• [Required work] Set down, unchanged, the line holding "padding: 8px 5px" and all lines that follow it to the end of the material, leaving pictures out.

* * * * *

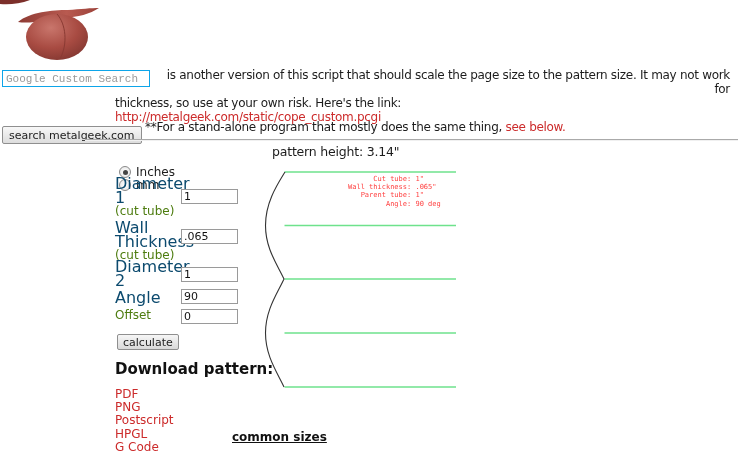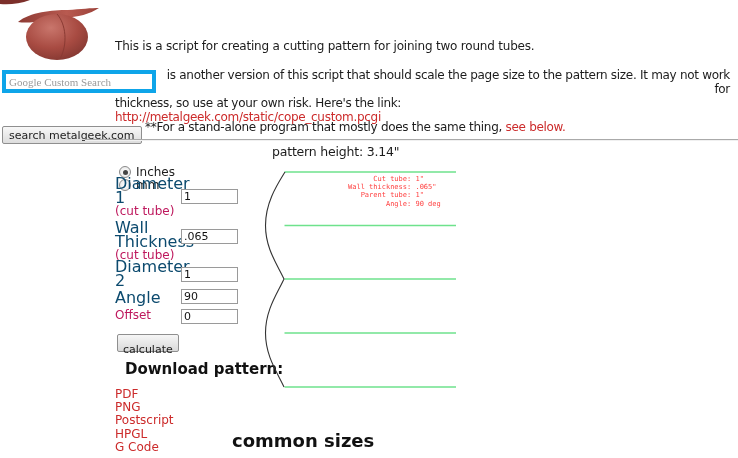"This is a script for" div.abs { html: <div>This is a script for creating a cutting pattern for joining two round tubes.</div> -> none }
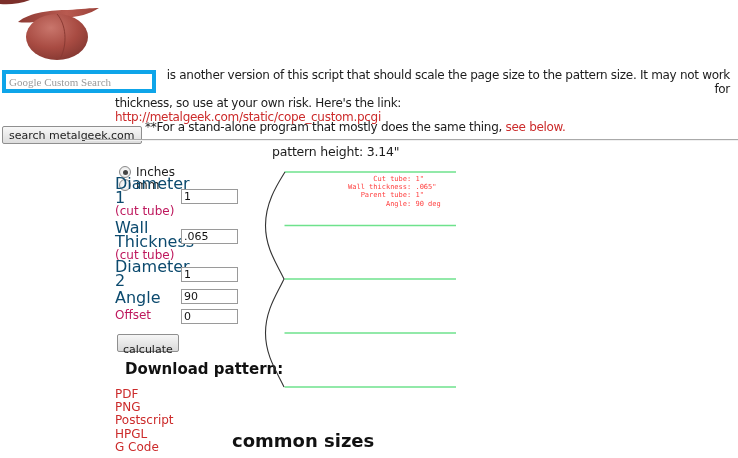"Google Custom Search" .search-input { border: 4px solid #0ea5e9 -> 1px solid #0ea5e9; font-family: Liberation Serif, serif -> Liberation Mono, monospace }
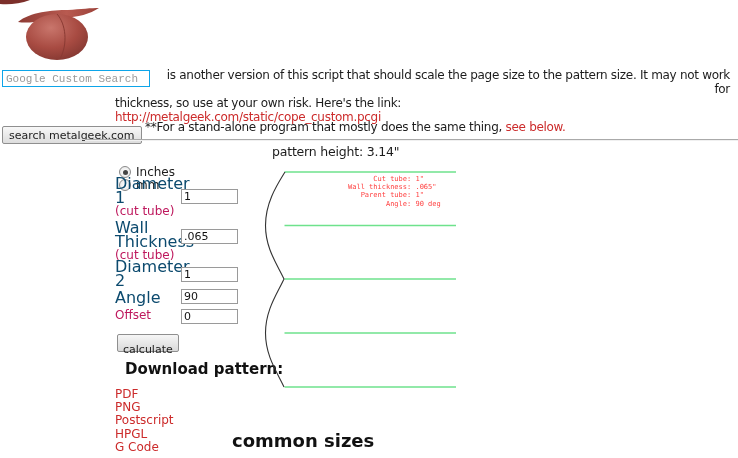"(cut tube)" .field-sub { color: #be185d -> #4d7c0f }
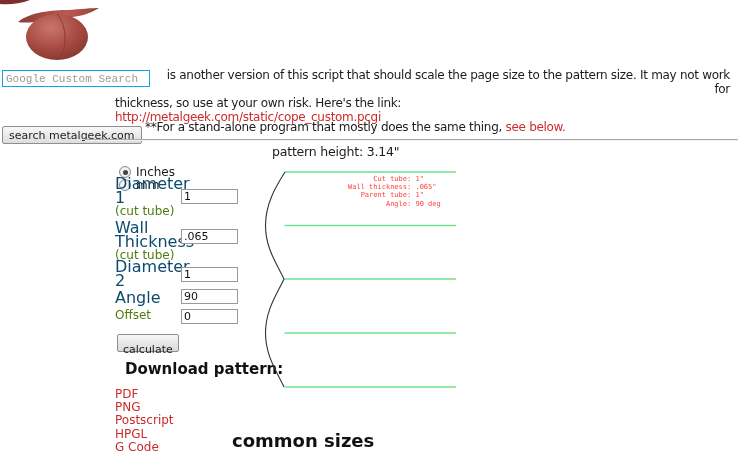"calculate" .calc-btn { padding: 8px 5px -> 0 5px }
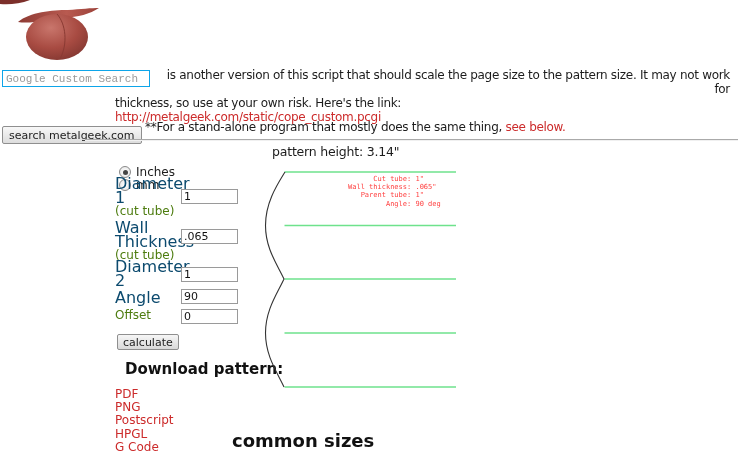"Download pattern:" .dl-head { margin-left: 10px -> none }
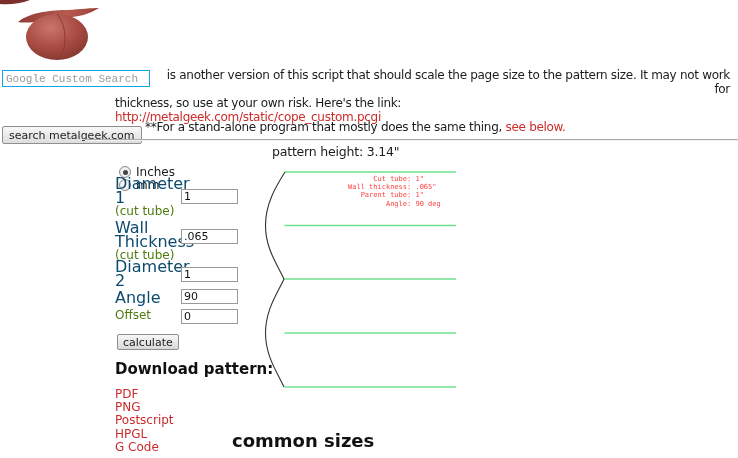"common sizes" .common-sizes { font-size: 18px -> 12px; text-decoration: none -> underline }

* * * * *

• [Result of this exercise]
"calculate" .calc-btn { padding: 8px 5px -> 0 5px }
"Download pattern:" .dl-head { margin-left: 10px -> none }
"common sizes" .common-sizes { font-size: 18px -> 12px; text-decoration: none -> underline }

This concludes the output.